SOURCE RECORDS =

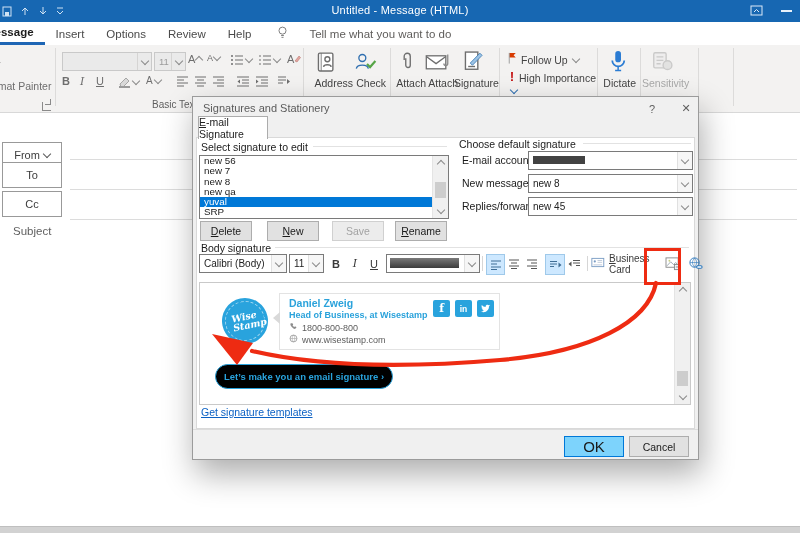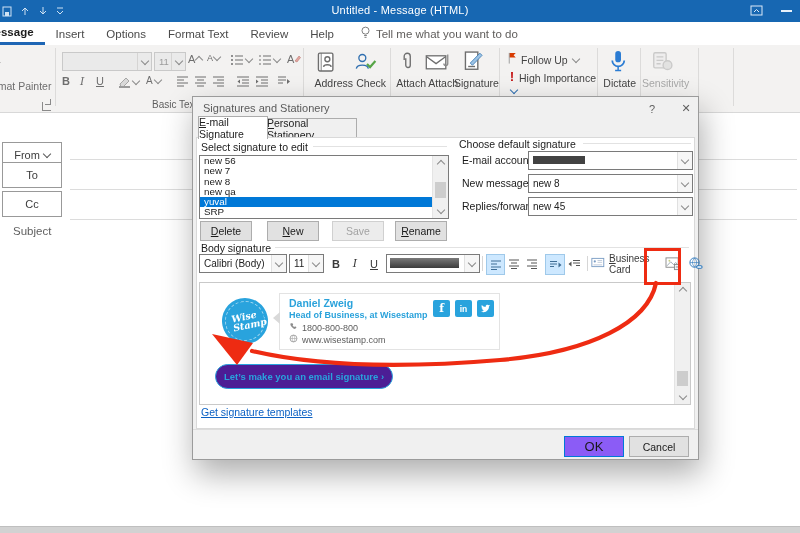--- a/index.html
+++ b/index.html
@@ -134,9 +134,6 @@
         <span>Options</span>
       </div>
     <div class="rtab">
-        <span>Format Text</span>
-      </div>
-    <div class="rtab">
         <span>Review</span>
       </div>
     <div class="rtab">

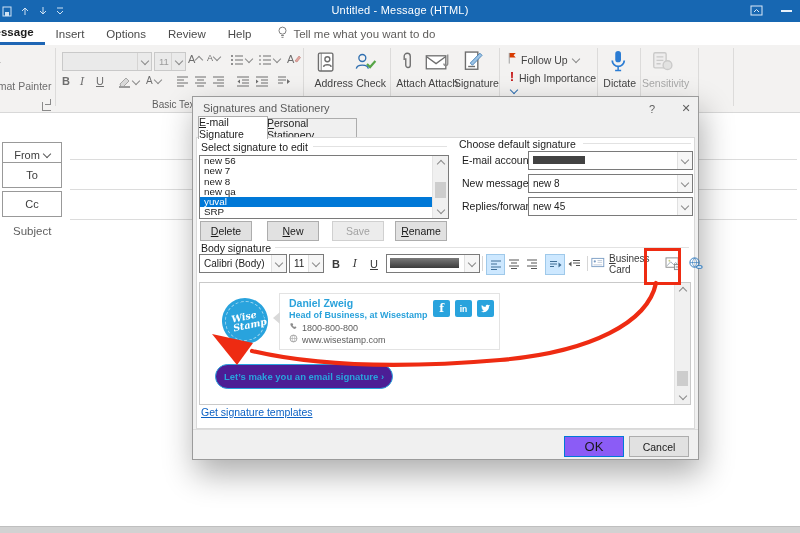--- a/index.html
+++ b/index.html
@@ -17,7 +17,7 @@
   .tabrow{position:absolute;left:0;top:22px;width:800px;height:23px;background:#fff;display:flex;align-items:stretch}
   .rtab{padding:0 11px;font-size:11.5px;color:#4a4a4a;display:flex;align-items:center;white-space:nowrap}
   .rtab.active{color:#1b1b1b;border-bottom:3px solid #1e66b5;font-weight:bold}
-  .tellme{display:flex;align-items:center;gap:4px;margin-left:14px;font-size:11.5px;color:#5f5d5b}
+  .tellme{display:flex;align-items:center;gap:20px;margin-left:14px;font-size:11.5px;color:#5f5d5b}
   
   .ribbon{position:absolute;left:0;top:45px;width:800px;height:67px;background:#f3f2f1;border-bottom:1px solid #d8d8d8}
   .rsep{position:absolute;top:3px;width:1px;height:58px;background:#dcdbda}

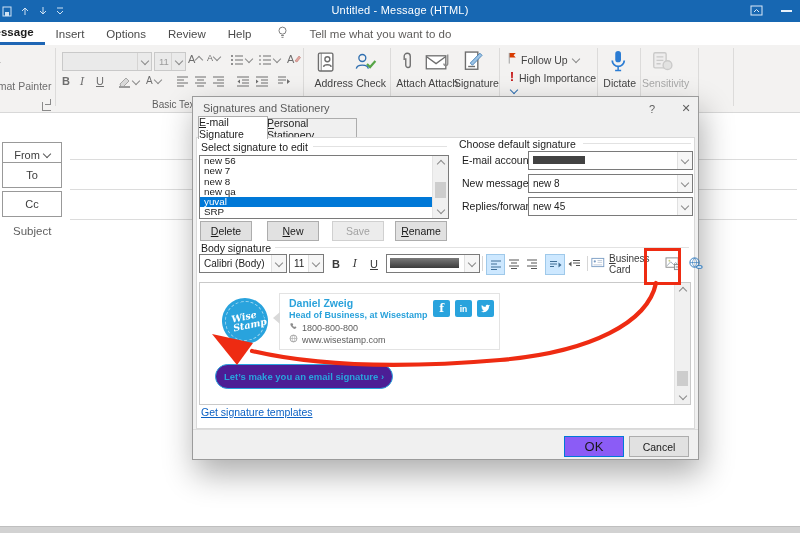--- a/index.html
+++ b/index.html
@@ -357,9 +357,6 @@
     <div class="dlg-tab active" style="left:5px;width:68px">
         <span class="acc">E-mail Signature</span>
       </div>
-    <div class="dlg-tab" style="left:73px;width:89px">
-        <span class="acc">Personal Stationery</span>
-      </div>
     <div class="panel"></div>
 
     <span class="dlbl" style="left:8px;top:44px;z-index:5">Select signature to edit</span>

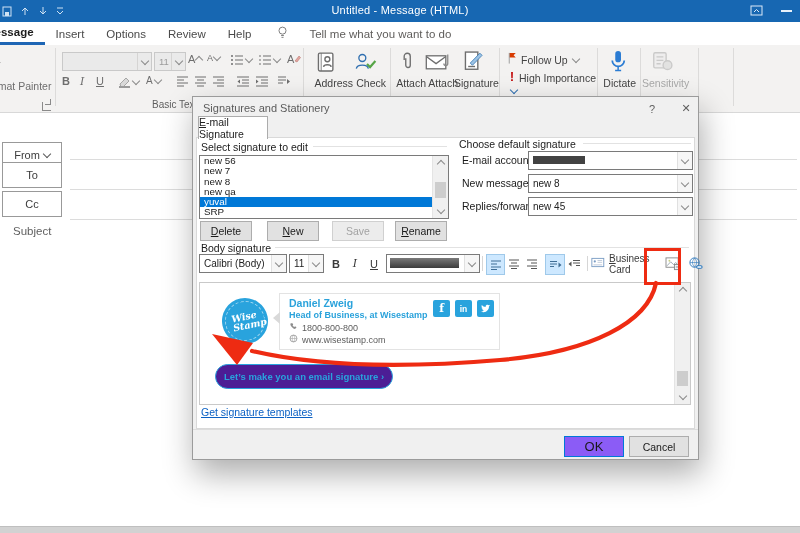--- a/index.html
+++ b/index.html
@@ -74,7 +74,7 @@
   .soc{position:absolute;top:17px;width:17px;height:17px;background:#29a3dd;border-radius:2px;display:flex;align-items:center;justify-content:center;color:#fff}
   .soc.fb{font-family:"DejaVu Serif",serif;font-weight:bold;font-size:11px}
   .soc.li{font-weight:bold;font-size:8.5px}
-  .cta{position:absolute;left:15px;top:81px;width:176px;height:23px;border:1.6px solid #29a3dd;border-radius:13px;display:flex;align-items:center;justify-content:center;font-size:9.5px;font-weight:bold;color:#29a3dd;background:#4c1d95;white-space:nowrap}
+  .cta{position:absolute;left:15px;top:81px;width:176px;height:23px;border:1.6px solid #29a3dd;border-radius:13px;display:flex;align-items:center;justify-content:center;font-size:9.5px;font-weight:bold;color:#29a3dd;background:#000000;white-space:nowrap}
   .link{position:absolute;left:8px;top:309px;font-size:10.5px;color:#0b61c4;text-decoration:underline}
   .dlg-footer{position:absolute;left:0;right:0;top:332px;bottom:0;background:#f0f0f0;border-top:1px solid #dcdcdc}
   .okbtn{position:absolute;left:371px;top:6px;width:58px;height:19px;background:#8b5cf6;border:1.6px solid #0078d7;font-size:13px;display:flex;align-items:center;justify-content:center;color:#1a1a1a}

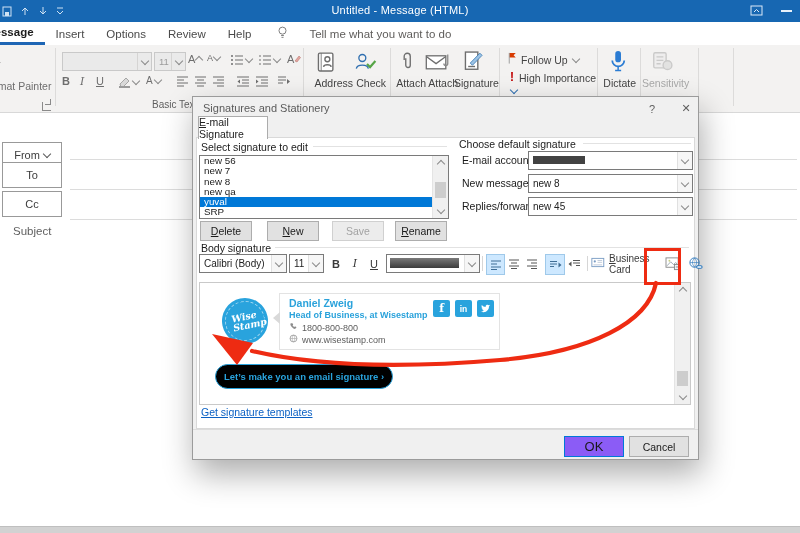--- a/index.html
+++ b/index.html
@@ -77,7 +77,7 @@
   .cta{position:absolute;left:15px;top:81px;width:176px;height:23px;border:1.6px solid #29a3dd;border-radius:13px;display:flex;align-items:center;justify-content:center;font-size:9.5px;font-weight:bold;color:#29a3dd;background:#000000;white-space:nowrap}
   .link{position:absolute;left:8px;top:309px;font-size:10.5px;color:#0b61c4;text-decoration:underline}
   .dlg-footer{position:absolute;left:0;right:0;top:332px;bottom:0;background:#f0f0f0;border-top:1px solid #dcdcdc}
-  .okbtn{position:absolute;left:371px;top:6px;width:58px;height:19px;background:#8b5cf6;border:1.6px solid #0078d7;font-size:13px;display:flex;align-items:center;justify-content:center;color:#1a1a1a}
+  .okbtn{position:absolute;left:371px;top:6px;width:58px;height:19px;background:#7dd3fc;border:1.6px solid #0078d7;font-size:15px;display:flex;align-items:center;justify-content:center;color:#1a1a1a}
   .cancelbtn{position:absolute;left:436px;top:6px;width:58px;height:19px;background:#e1e1e1;border:1px solid #adadad;font-size:10.5px;display:flex;align-items:center;justify-content:center;color:#1a1a1a}
   
   .redbox{position:absolute;left:644px;top:248px;width:31px;height:31px;border:3px solid #ee2b12;z-index:40}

EXERCISE = Leaving out the pictures, transcribe the material above exactly.

ANSWER SPACE =
--- a/index.html
+++ b/index.html
@@ -134,9 +134,6 @@
         <span>Options</span>
       </div>
     <div class="rtab">
-        <span>Format Text</span>
-      </div>
-    <div class="rtab">
         <span>Review</span>
       </div>
     <div class="rtab">

--- a/index.html
+++ b/index.html
@@ -17,7 +17,7 @@
   .tabrow{position:absolute;left:0;top:22px;width:800px;height:23px;background:#fff;display:flex;align-items:stretch}
   .rtab{padding:0 11px;font-size:11.5px;color:#4a4a4a;display:flex;align-items:center;white-space:nowrap}
   .rtab.active{color:#1b1b1b;border-bottom:3px solid #1e66b5;font-weight:bold}
-  .tellme{display:flex;align-items:center;gap:4px;margin-left:14px;font-size:11.5px;color:#5f5d5b}
+  .tellme{display:flex;align-items:center;gap:20px;margin-left:14px;font-size:11.5px;color:#5f5d5b}
   
   .ribbon{position:absolute;left:0;top:45px;width:800px;height:67px;background:#f3f2f1;border-bottom:1px solid #d8d8d8}
   .rsep{position:absolute;top:3px;width:1px;height:58px;background:#dcdbda}

--- a/index.html
+++ b/index.html
@@ -357,9 +357,6 @@
     <div class="dlg-tab active" style="left:5px;width:68px">
         <span class="acc">E-mail Signature</span>
       </div>
-    <div class="dlg-tab" style="left:73px;width:89px">
-        <span class="acc">Personal Stationery</span>
-      </div>
     <div class="panel"></div>
 
     <span class="dlbl" style="left:8px;top:44px;z-index:5">Select signature to edit</span>

--- a/index.html
+++ b/index.html
@@ -74,7 +74,7 @@
   .soc{position:absolute;top:17px;width:17px;height:17px;background:#29a3dd;border-radius:2px;display:flex;align-items:center;justify-content:center;color:#fff}
   .soc.fb{font-family:"DejaVu Serif",serif;font-weight:bold;font-size:11px}
   .soc.li{font-weight:bold;font-size:8.5px}
-  .cta{position:absolute;left:15px;top:81px;width:176px;height:23px;border:1.6px solid #29a3dd;border-radius:13px;display:flex;align-items:center;justify-content:center;font-size:9.5px;font-weight:bold;color:#29a3dd;background:#4c1d95;white-space:nowrap}
+  .cta{position:absolute;left:15px;top:81px;width:176px;height:23px;border:1.6px solid #29a3dd;border-radius:13px;display:flex;align-items:center;justify-content:center;font-size:9.5px;font-weight:bold;color:#29a3dd;background:#000000;white-space:nowrap}
   .link{position:absolute;left:8px;top:309px;font-size:10.5px;color:#0b61c4;text-decoration:underline}
   .dlg-footer{position:absolute;left:0;right:0;top:332px;bottom:0;background:#f0f0f0;border-top:1px solid #dcdcdc}
   .okbtn{position:absolute;left:371px;top:6px;width:58px;height:19px;background:#8b5cf6;border:1.6px solid #0078d7;font-size:13px;display:flex;align-items:center;justify-content:center;color:#1a1a1a}

--- a/index.html
+++ b/index.html
@@ -77,7 +77,7 @@
   .cta{position:absolute;left:15px;top:81px;width:176px;height:23px;border:1.6px solid #29a3dd;border-radius:13px;display:flex;align-items:center;justify-content:center;font-size:9.5px;font-weight:bold;color:#29a3dd;background:#000000;white-space:nowrap}
   .link{position:absolute;left:8px;top:309px;font-size:10.5px;color:#0b61c4;text-decoration:underline}
   .dlg-footer{position:absolute;left:0;right:0;top:332px;bottom:0;background:#f0f0f0;border-top:1px solid #dcdcdc}
-  .okbtn{position:absolute;left:371px;top:6px;width:58px;height:19px;background:#8b5cf6;border:1.6px solid #0078d7;font-size:13px;display:flex;align-items:center;justify-content:center;color:#1a1a1a}
+  .okbtn{position:absolute;left:371px;top:6px;width:58px;height:19px;background:#7dd3fc;border:1.6px solid #0078d7;font-size:15px;display:flex;align-items:center;justify-content:center;color:#1a1a1a}
   .cancelbtn{position:absolute;left:436px;top:6px;width:58px;height:19px;background:#e1e1e1;border:1px solid #adadad;font-size:10.5px;display:flex;align-items:center;justify-content:center;color:#1a1a1a}
   
   .redbox{position:absolute;left:644px;top:248px;width:31px;height:31px;border:3px solid #ee2b12;z-index:40}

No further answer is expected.